* **Instructions to follow**
Across the records below, how many lines include the string "anchor"? Respond with the number only.

[Front-end code edit data]

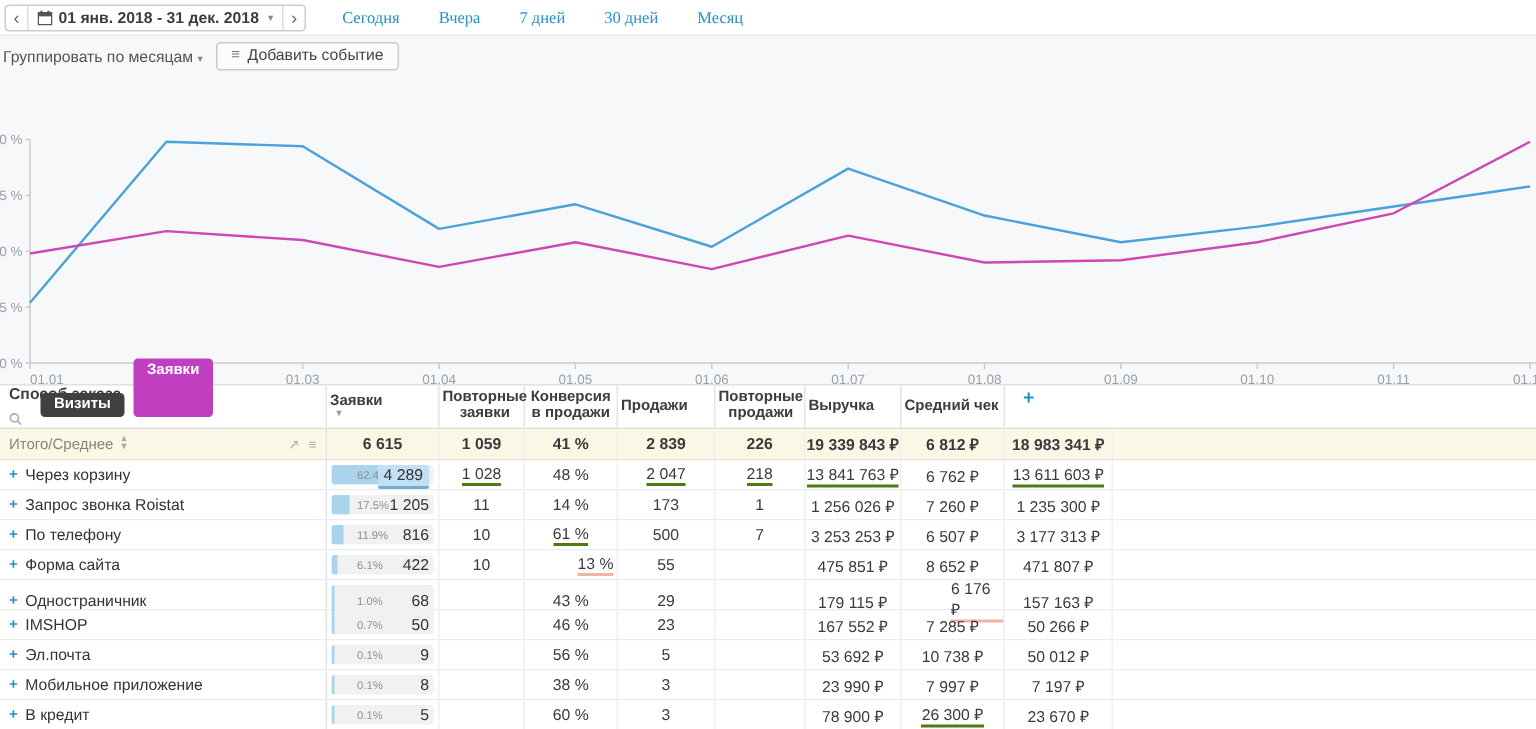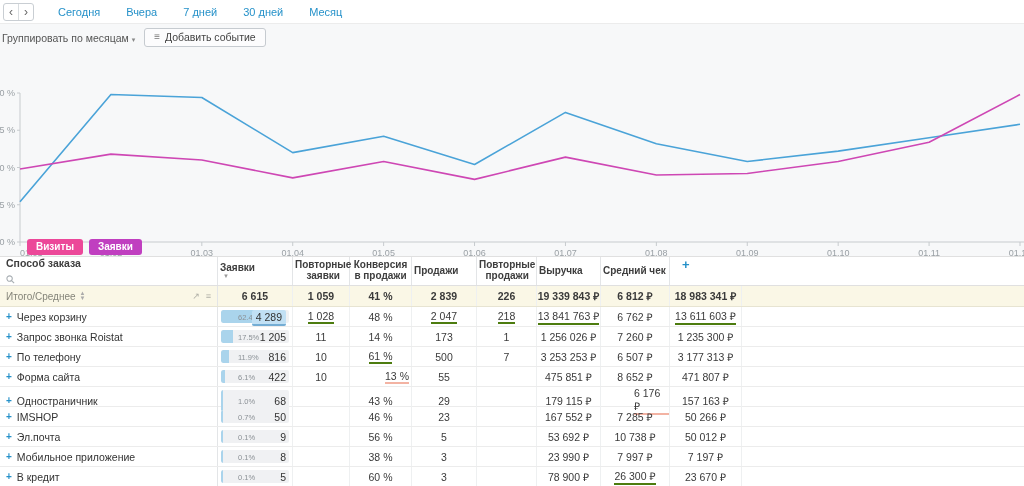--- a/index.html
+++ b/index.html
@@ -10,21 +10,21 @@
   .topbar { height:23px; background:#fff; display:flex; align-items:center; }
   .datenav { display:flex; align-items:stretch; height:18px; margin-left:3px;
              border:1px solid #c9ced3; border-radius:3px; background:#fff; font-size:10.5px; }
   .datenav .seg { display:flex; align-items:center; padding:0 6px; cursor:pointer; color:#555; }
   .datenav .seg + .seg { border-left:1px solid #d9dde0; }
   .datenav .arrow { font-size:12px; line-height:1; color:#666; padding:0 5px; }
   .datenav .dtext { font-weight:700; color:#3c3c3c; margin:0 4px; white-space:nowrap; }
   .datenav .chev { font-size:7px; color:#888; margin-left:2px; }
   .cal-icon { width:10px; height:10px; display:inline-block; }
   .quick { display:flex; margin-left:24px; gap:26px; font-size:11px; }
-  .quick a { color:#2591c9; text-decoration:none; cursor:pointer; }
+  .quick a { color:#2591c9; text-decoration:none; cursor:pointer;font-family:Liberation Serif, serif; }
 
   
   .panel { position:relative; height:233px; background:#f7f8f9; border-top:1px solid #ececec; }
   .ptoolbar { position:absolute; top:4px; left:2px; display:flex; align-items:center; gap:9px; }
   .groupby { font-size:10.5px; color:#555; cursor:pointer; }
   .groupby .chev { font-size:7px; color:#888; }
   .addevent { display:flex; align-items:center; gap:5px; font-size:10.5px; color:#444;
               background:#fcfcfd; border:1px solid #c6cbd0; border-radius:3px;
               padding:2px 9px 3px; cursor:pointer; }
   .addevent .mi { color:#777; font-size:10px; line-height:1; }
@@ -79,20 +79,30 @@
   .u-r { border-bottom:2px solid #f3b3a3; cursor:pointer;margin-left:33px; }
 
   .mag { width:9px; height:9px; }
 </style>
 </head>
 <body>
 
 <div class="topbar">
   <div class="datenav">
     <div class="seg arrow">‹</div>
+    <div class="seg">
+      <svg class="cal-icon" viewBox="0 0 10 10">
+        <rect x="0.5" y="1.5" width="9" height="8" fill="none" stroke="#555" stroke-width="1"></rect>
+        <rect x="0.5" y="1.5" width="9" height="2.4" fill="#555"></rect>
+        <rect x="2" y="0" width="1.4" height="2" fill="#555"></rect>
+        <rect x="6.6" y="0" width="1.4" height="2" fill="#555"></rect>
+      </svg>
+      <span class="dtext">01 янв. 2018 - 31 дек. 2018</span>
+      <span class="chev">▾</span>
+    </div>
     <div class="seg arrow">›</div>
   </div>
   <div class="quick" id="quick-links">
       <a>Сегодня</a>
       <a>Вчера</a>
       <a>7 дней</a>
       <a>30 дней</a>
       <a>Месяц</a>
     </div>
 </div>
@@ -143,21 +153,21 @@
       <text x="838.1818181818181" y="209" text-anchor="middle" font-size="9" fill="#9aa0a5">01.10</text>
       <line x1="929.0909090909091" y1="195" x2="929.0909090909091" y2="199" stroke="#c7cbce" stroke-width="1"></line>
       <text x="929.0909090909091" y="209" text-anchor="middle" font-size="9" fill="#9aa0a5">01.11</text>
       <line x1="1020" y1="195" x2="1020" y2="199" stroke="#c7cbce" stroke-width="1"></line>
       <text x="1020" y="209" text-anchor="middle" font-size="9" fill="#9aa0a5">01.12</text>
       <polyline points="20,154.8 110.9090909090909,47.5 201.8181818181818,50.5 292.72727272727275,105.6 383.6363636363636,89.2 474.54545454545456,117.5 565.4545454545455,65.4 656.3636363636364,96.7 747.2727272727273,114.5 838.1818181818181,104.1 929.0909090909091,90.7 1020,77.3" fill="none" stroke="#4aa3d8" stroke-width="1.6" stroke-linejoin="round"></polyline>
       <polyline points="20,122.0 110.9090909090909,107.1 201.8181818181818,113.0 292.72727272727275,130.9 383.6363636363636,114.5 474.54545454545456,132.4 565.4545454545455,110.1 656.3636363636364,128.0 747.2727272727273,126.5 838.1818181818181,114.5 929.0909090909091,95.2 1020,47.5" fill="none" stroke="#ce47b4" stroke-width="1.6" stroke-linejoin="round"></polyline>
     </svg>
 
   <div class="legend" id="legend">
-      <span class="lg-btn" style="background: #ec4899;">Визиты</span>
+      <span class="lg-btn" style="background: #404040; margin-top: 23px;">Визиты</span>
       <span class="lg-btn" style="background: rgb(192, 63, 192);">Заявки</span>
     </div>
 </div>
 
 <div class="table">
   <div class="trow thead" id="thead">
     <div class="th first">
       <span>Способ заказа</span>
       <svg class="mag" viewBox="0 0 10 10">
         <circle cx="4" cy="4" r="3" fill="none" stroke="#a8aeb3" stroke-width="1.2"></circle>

* **Written reply**
3